*BRIEF*: I'd like the data beneath this line reproduced exactly, without any of its images.

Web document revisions

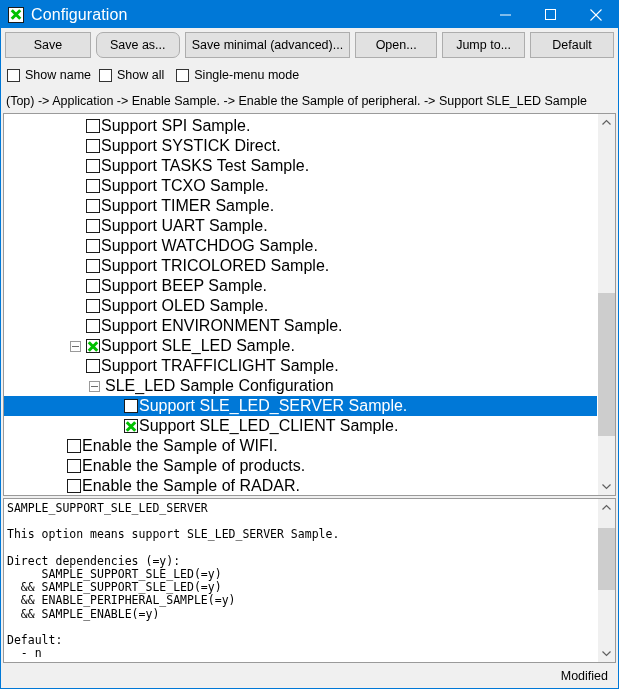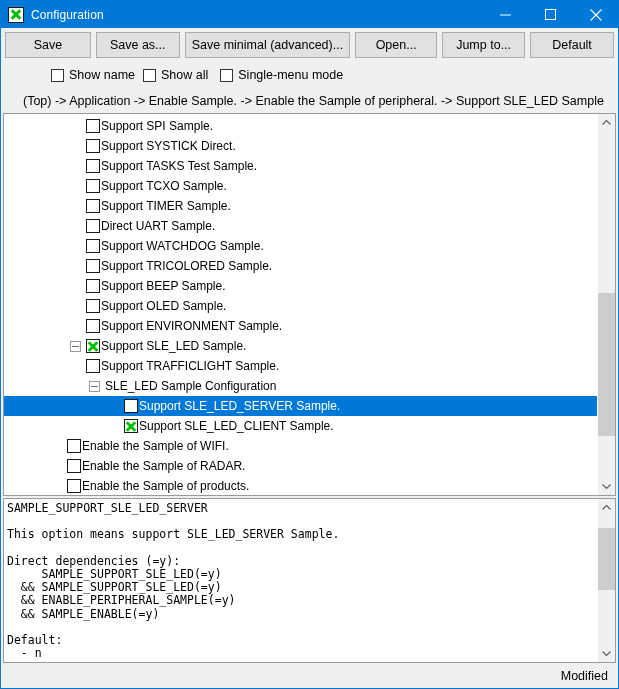--- a/index.html
+++ b/index.html
@@ -58,7 +58,7 @@
   .title-icon::after  { transform: rotate(-45deg); }
   .title-text {
     color: #ffffff;
-    font-size: 12px;
+    font-size: 16px;
     letter-spacing: 0.1px;
     white-space: nowrap;
   }

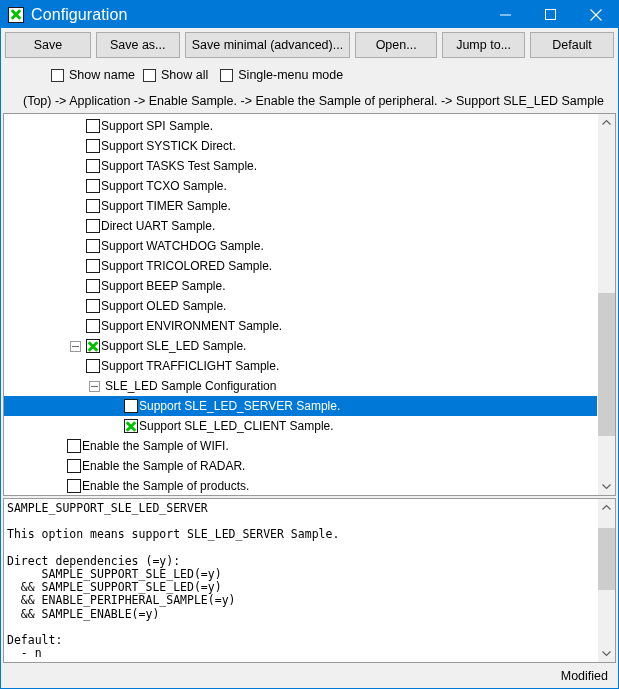--- a/index.html
+++ b/index.html
@@ -105,7 +105,7 @@
     white-space: nowrap;
   }
   .tbtn.w1 { width: 90px; }
-  .tbtn.w2 { width: 88px; }
+  .tbtn.w2 { width: 88px; border-radius: 7px; }
   .tbtn.w3 { width: 168px; }
   .tbtn.w4 { width: 86px; }
   .tbtn.w5 { width: 87px; }

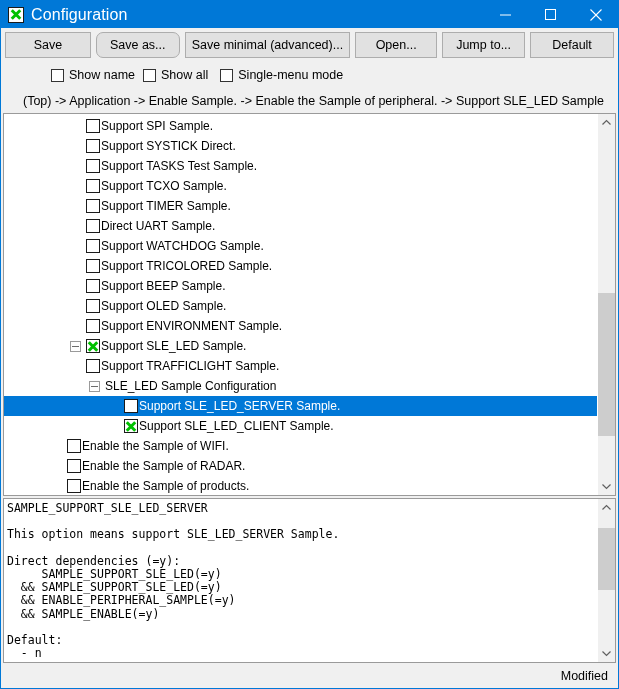--- a/index.html
+++ b/index.html
@@ -126,7 +126,6 @@
     font-size: 12.5px;
     color: #000;
     white-space: nowrap;
-    margin-left: 44px;
   }
   .opt + .opt { margin-left: 8px; text-align: center; }
   .opt.gap { margin-left: 12px; }

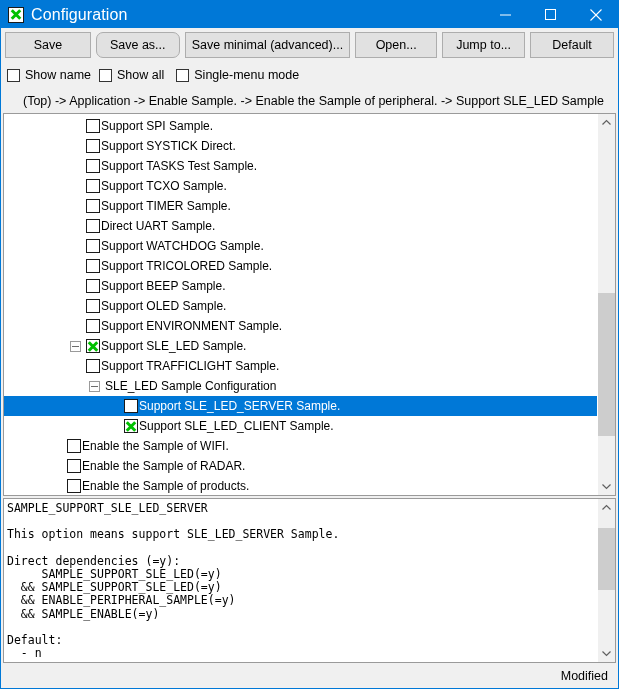--- a/index.html
+++ b/index.html
@@ -145,7 +145,7 @@
     height: 24px;
     display: flex;
     align-items: center;
-    padding-left: 22px;
+    padding-left: 5px;
     font-size: 12.5px;
     color: #000;
     background: #f0f0f0;

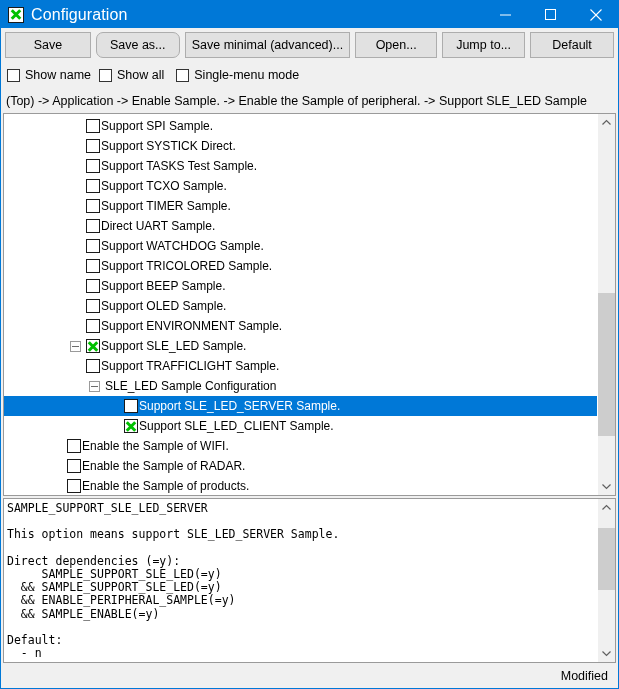--- a/index.html
+++ b/index.html
@@ -175,7 +175,7 @@
     height: 20px;
     display: flex;
     align-items: center;
-    font-size: 12px;
+    font-size: 16px;
     color: #000000;
     white-space: nowrap;
   }

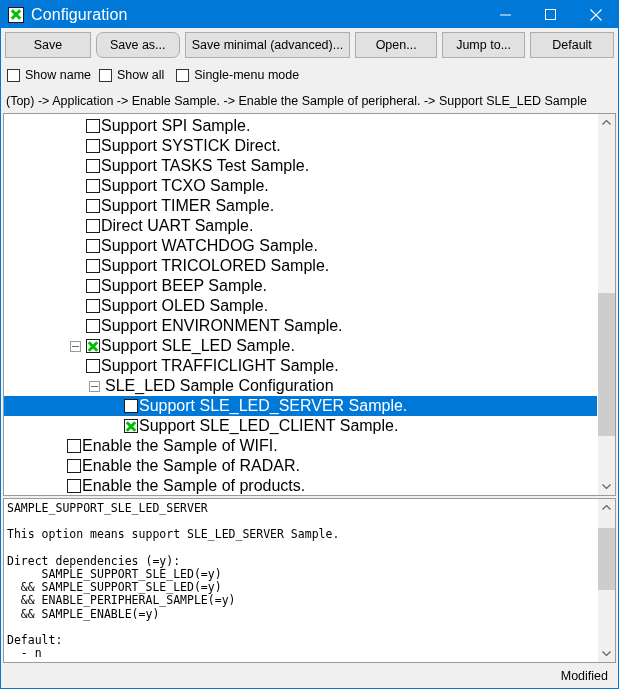--- a/index.html
+++ b/index.html
@@ -376,7 +376,7 @@
         <div class="row">
           <span style="width: 82px; flex: 0 0 auto;"></span>
           <span class="tcb"></span>
-          <span class="rowlabel">Direct UART Sample.</span>
+          <span class="rowlabel">Support UART Sample.</span>
         </div>
         <div class="row">
           <span style="width: 82px; flex: 0 0 auto;"></span>

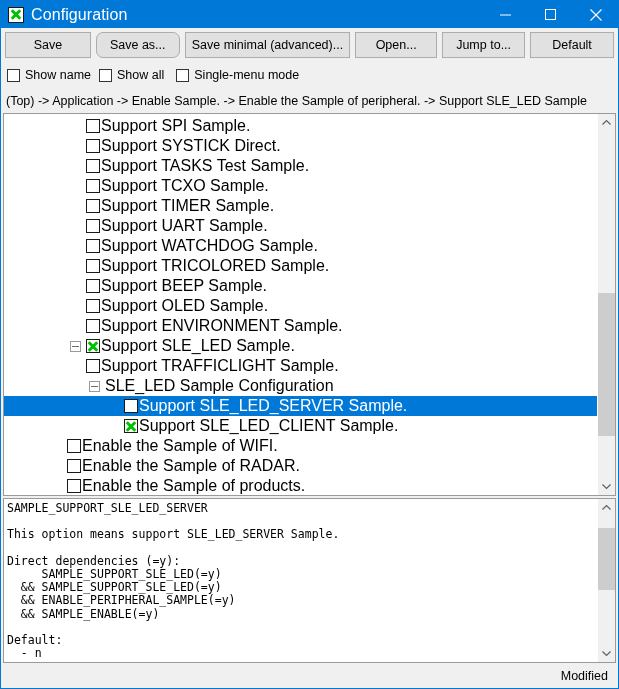--- a/index.html
+++ b/index.html
@@ -437,12 +437,12 @@
         <div class="row">
           <span style="width: 63px; flex: 0 0 auto;"></span>
           <span class="tcb"></span>
+          <span class="rowlabel">Enable the Sample of products.</span>
+        </div>
+        <div class="row">
+          <span style="width: 63px; flex: 0 0 auto;"></span>
+          <span class="tcb"></span>
           <span class="rowlabel">Enable the Sample of RADAR.</span>
-        </div>
-        <div class="row">
-          <span style="width: 63px; flex: 0 0 auto;"></span>
-          <span class="tcb"></span>
-          <span class="rowlabel">Enable the Sample of products.</span>
         </div>
       </div>
     <div class="vscroll">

*ANSWER SPACE*:
--- a/index.html
+++ b/index.html
@@ -58,7 +58,7 @@
   .title-icon::after  { transform: rotate(-45deg); }
   .title-text {
     color: #ffffff;
-    font-size: 12px;
+    font-size: 16px;
     letter-spacing: 0.1px;
     white-space: nowrap;
   }

--- a/index.html
+++ b/index.html
@@ -105,7 +105,7 @@
     white-space: nowrap;
   }
   .tbtn.w1 { width: 90px; }
-  .tbtn.w2 { width: 88px; }
+  .tbtn.w2 { width: 88px; border-radius: 7px; }
   .tbtn.w3 { width: 168px; }
   .tbtn.w4 { width: 86px; }
   .tbtn.w5 { width: 87px; }

--- a/index.html
+++ b/index.html
@@ -126,7 +126,6 @@
     font-size: 12.5px;
     color: #000;
     white-space: nowrap;
-    margin-left: 44px;
   }
   .opt + .opt { margin-left: 8px; text-align: center; }
   .opt.gap { margin-left: 12px; }

--- a/index.html
+++ b/index.html
@@ -145,7 +145,7 @@
     height: 24px;
     display: flex;
     align-items: center;
-    padding-left: 22px;
+    padding-left: 5px;
     font-size: 12.5px;
     color: #000;
     background: #f0f0f0;

--- a/index.html
+++ b/index.html
@@ -175,7 +175,7 @@
     height: 20px;
     display: flex;
     align-items: center;
-    font-size: 12px;
+    font-size: 16px;
     color: #000000;
     white-space: nowrap;
   }

--- a/index.html
+++ b/index.html
@@ -376,7 +376,7 @@
         <div class="row">
           <span style="width: 82px; flex: 0 0 auto;"></span>
           <span class="tcb"></span>
-          <span class="rowlabel">Direct UART Sample.</span>
+          <span class="rowlabel">Support UART Sample.</span>
         </div>
         <div class="row">
           <span style="width: 82px; flex: 0 0 auto;"></span>

--- a/index.html
+++ b/index.html
@@ -437,12 +437,12 @@
         <div class="row">
           <span style="width: 63px; flex: 0 0 auto;"></span>
           <span class="tcb"></span>
+          <span class="rowlabel">Enable the Sample of products.</span>
+        </div>
+        <div class="row">
+          <span style="width: 63px; flex: 0 0 auto;"></span>
+          <span class="tcb"></span>
           <span class="rowlabel">Enable the Sample of RADAR.</span>
-        </div>
-        <div class="row">
-          <span style="width: 63px; flex: 0 0 auto;"></span>
-          <span class="tcb"></span>
-          <span class="rowlabel">Enable the Sample of products.</span>
         </div>
       </div>
     <div class="vscroll">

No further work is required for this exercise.